High entropy alloy (HEA) of Al_0.21Co_0.17Cr_0.13Fe_0.11Ni_0.18Si_0.20 (atomic fraction) was fabricated by means of laser melting deposition (LMD) technique. The prepared alloy consists of a single body-centered-cubic (bcc) phase, and its grain size gradually refined as the laser power decreased from 900 W to 700 W. The bcc HEAs obtained at various laser powers were subjected to isothermal oxidation at 1100 ^oC in either dry air or wet air (air + 10%H₂O (volume fraction)), respectively.

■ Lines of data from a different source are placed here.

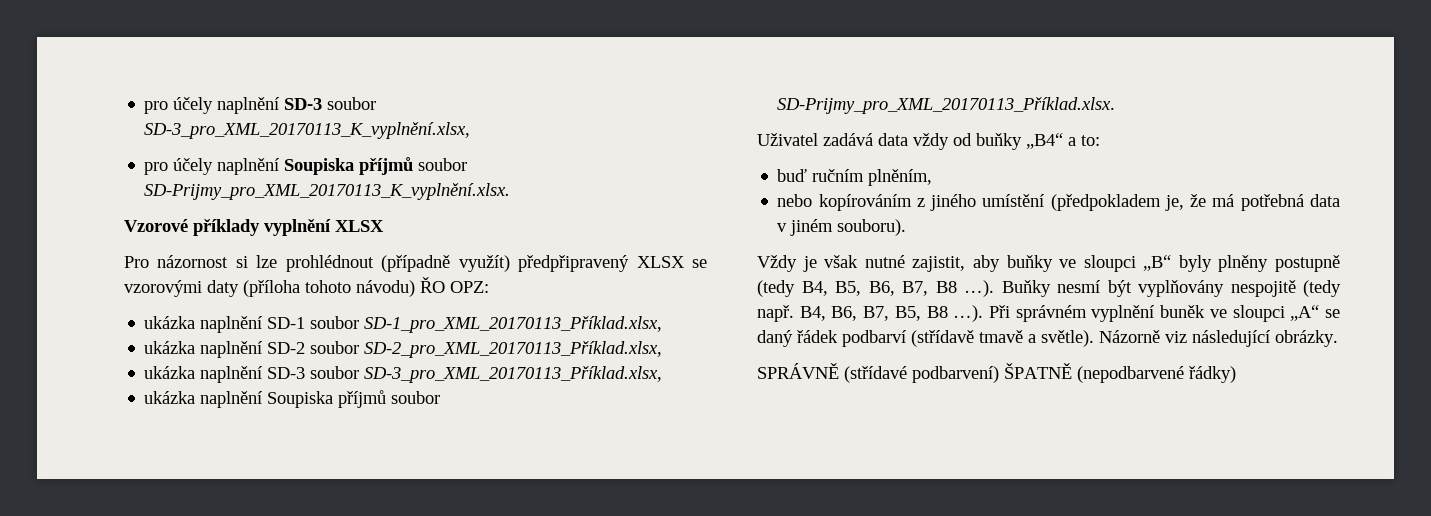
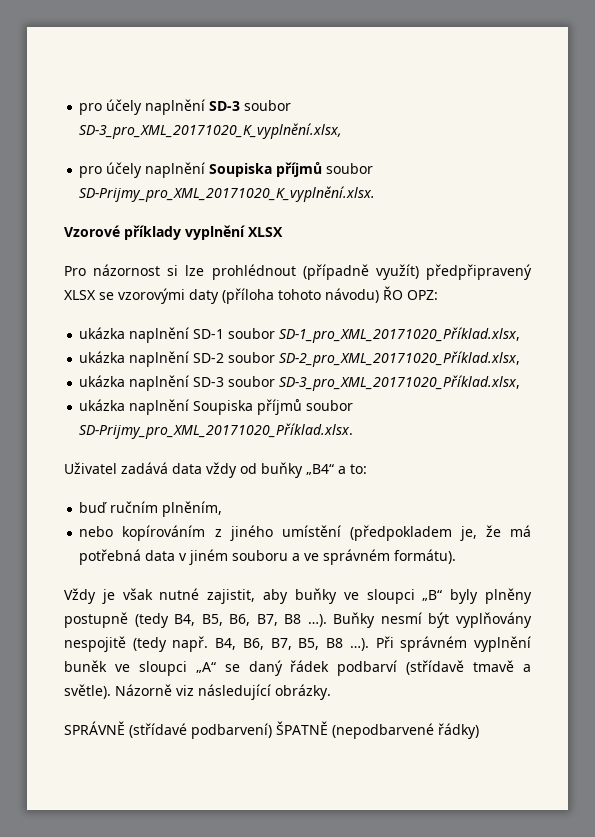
- pro účely naplnění SD-3 soubor SD-3_pro_XML_20170113_K_vyplnění.xlsx,
+ pro účely naplnění SD-3 soubor SD-3_pro_XML_20171020_K_vyplnění.xlsx,
- pro účely naplnění Soupiska příjmů soubor SD-Prijmy_pro_XML_20170113_K_vyplnění.xlsx.
+ pro účely naplnění Soupiska příjmů soubor SD-Prijmy_pro_XML_20171020_K_vyplnění.xlsx.
- ukázka naplnění SD-1 soubor SD-1_pro_XML_20170113_Příklad.xlsx,
+ ukázka naplnění SD-1 soubor SD-1_pro_XML_20171020_Příklad.xlsx,
- ukázka naplnění SD-2 soubor SD-2_pro_XML_20170113_Příklad.xlsx,
+ ukázka naplnění SD-2 soubor SD-2_pro_XML_20171020_Příklad.xlsx,
- ukázka naplnění SD-3 soubor SD-3_pro_XML_20170113_Příklad.xlsx,
+ ukázka naplnění SD-3 soubor SD-3_pro_XML_20171020_Příklad.xlsx,
- ukázka naplnění Soupiska příjmů soubor SD-Prijmy_pro_XML_20170113_Příklad.xlsx.
+ ukázka naplnění Soupiska příjmů soubor SD-Prijmy_pro_XML_20171020_Příklad.xlsx.
- nebo kopírováním z jiného umístění (předpokladem je, že má potřebná data v jiném souboru).
+ nebo kopírováním z jiného umístění (předpokladem je, že má potřebná data v jiném souboru a ve správném formátu).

There were several observations: all HEAs had the ability to thermally develop a protective scale of Al₂O₃ in both dry and wet airs; the decrease in grain size favored the formation of Al₂O₃ scale with a slower growth rate; the presence of H₂O vapor accelerated the growth rate of Al₂O₃ scale. Finally, the above findings were discussed and interpreted.

Key words: laser additive manufacturing AlCoCrFeNiSi high entropy alloy high-temperature oxidation

Received: 25 September 2024 32134.14.1005.4537.2024.313

ZTFLH:

TG174

Fund: National Natural Science Foundation of China(52371067)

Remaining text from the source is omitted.